Um caso que simboliza o desrespeito à Constituição Federal veio à tona na quinta-feira (5), após o juiz Juliano Hermont Hermes da Silva determinar a anulação da estabilidade no serviço público de José Antunes de França, ex-vereador de Castanheira (MT), que ocupava, desde o início dos anos 2000, um cargo efetivo na Assembleia Legislativa de Mato Grosso (ALMT) sem jamais ter prestado concurso público.

José Antunes, atualmente com 60 anos, foi nomeado em 1999 para um cargo comissionado de assessor parlamentar. Apenas dois anos depois, em 2001, obteve efetivação indevida, com base em interpretação equivocada do artigo 19 do Ato das Disposições Constitucionais Transitórias (ADCT) da Constituição Federal. Tal dispositivo visava regularizar situações de servidores em exercício desde antes da promulgação da Constituição de 1988 — o que não era o caso do ex-vereador, já que seu ingresso no serviço público ocorreu onze anos após o prazo constitucional.
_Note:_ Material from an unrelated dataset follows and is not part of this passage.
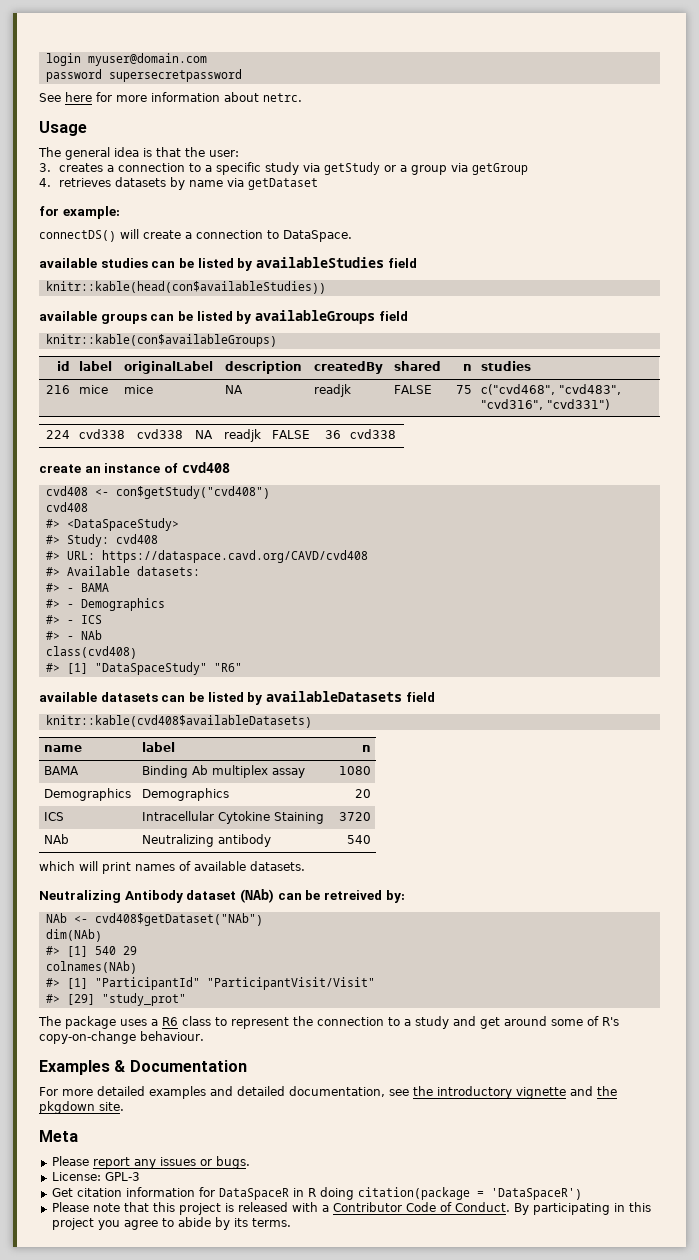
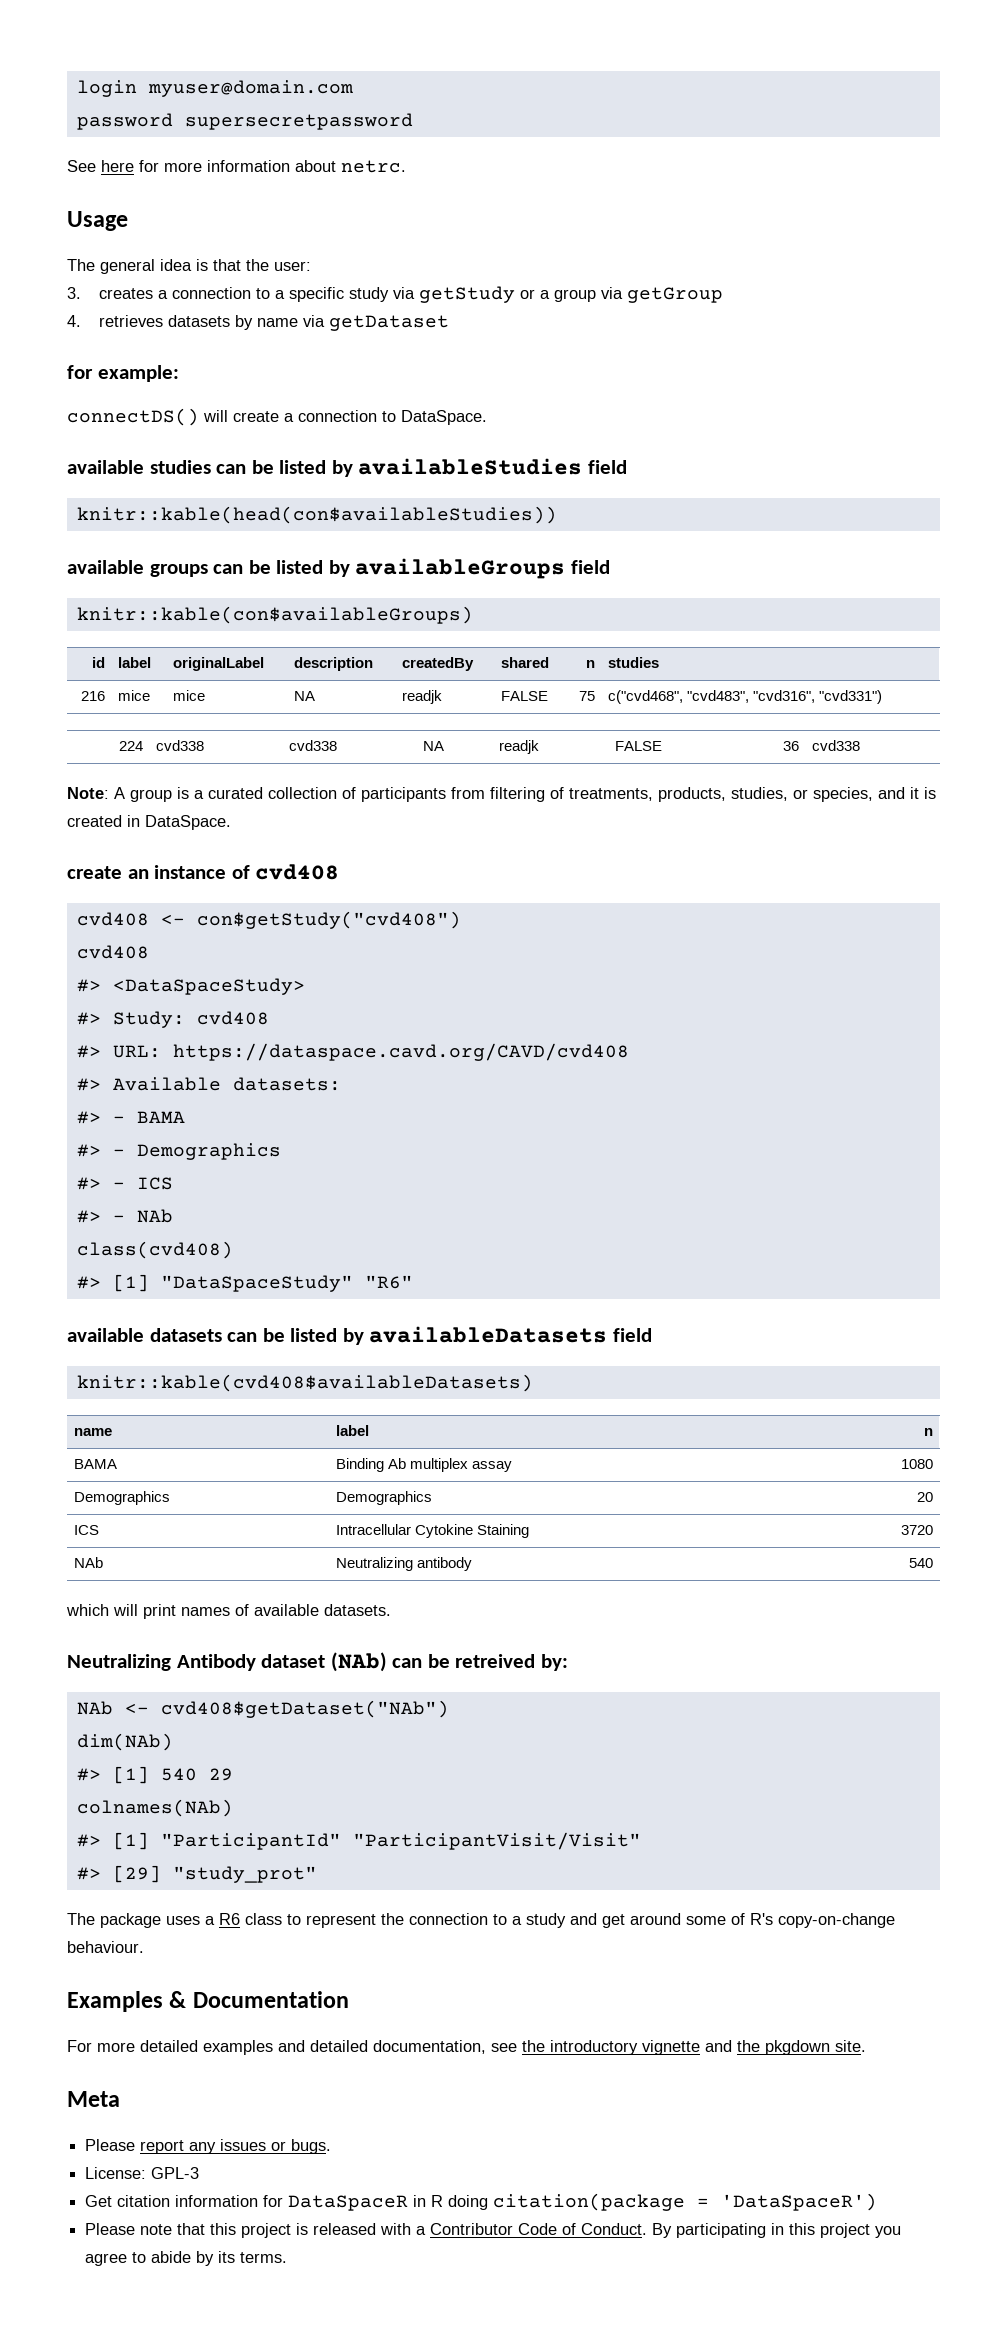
+ Note: A group is a curated collection of participants from filtering of treatments, products, studies, or species, and it is created in DataSpace.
Mesmo sem cumprir os requisitos mínimos exigidos, José Antunes foi efetivado como Assistente de Apoio Legislativo e posteriormente reenquadrado como Técnico Legislativo de Nível Médio, recebendo progressões salariais, vantagens e benefícios exclusivos de servidores concursados — tudo sem nunca ter se submetido a concurso público.

Na sentença, o juiz classificou a situação como um “exemplo claro de violação à Constituição” e destacou que o caso demonstra o quanto a legalidade e o princípio do concurso público foram ignorados por agentes da administração pública.

“Não houve qualquer concurso público. A estabilidade foi obtida com base em interpretação inconstitucional. Isso é desrespeitar a Constituição de forma escancarada”, afirmou o magistrado.

A decisão declara vago o cargo ocupado por José Antunes, corrigindo o que foi considerado um ato administrativo inconstitucional. No entanto, a aposentadoria por tempo de contribuição já concedida ao ex-vereador foi mantida, com base em decisões anteriores do Supremo Tribunal Federal (STF), que protegem situações consolidadas de boa-fé quando há o transcurso de longo tempo e concessão do benefício previdenciário.

O caso levanta mais uma vez o debate sobre efetiva moralização do serviço público e o uso político de cargos comissionados como meio de burlar os princípios constitucionais, como o da igualdade de acesso e do concurso público, previstos no artigo 37 da Constituição Federal.

A sentença ainda cabe recurso, mas já repercute nos bastidores do Legislativo como um alerta à tolerância histórica com irregularidades no funcionalismo público.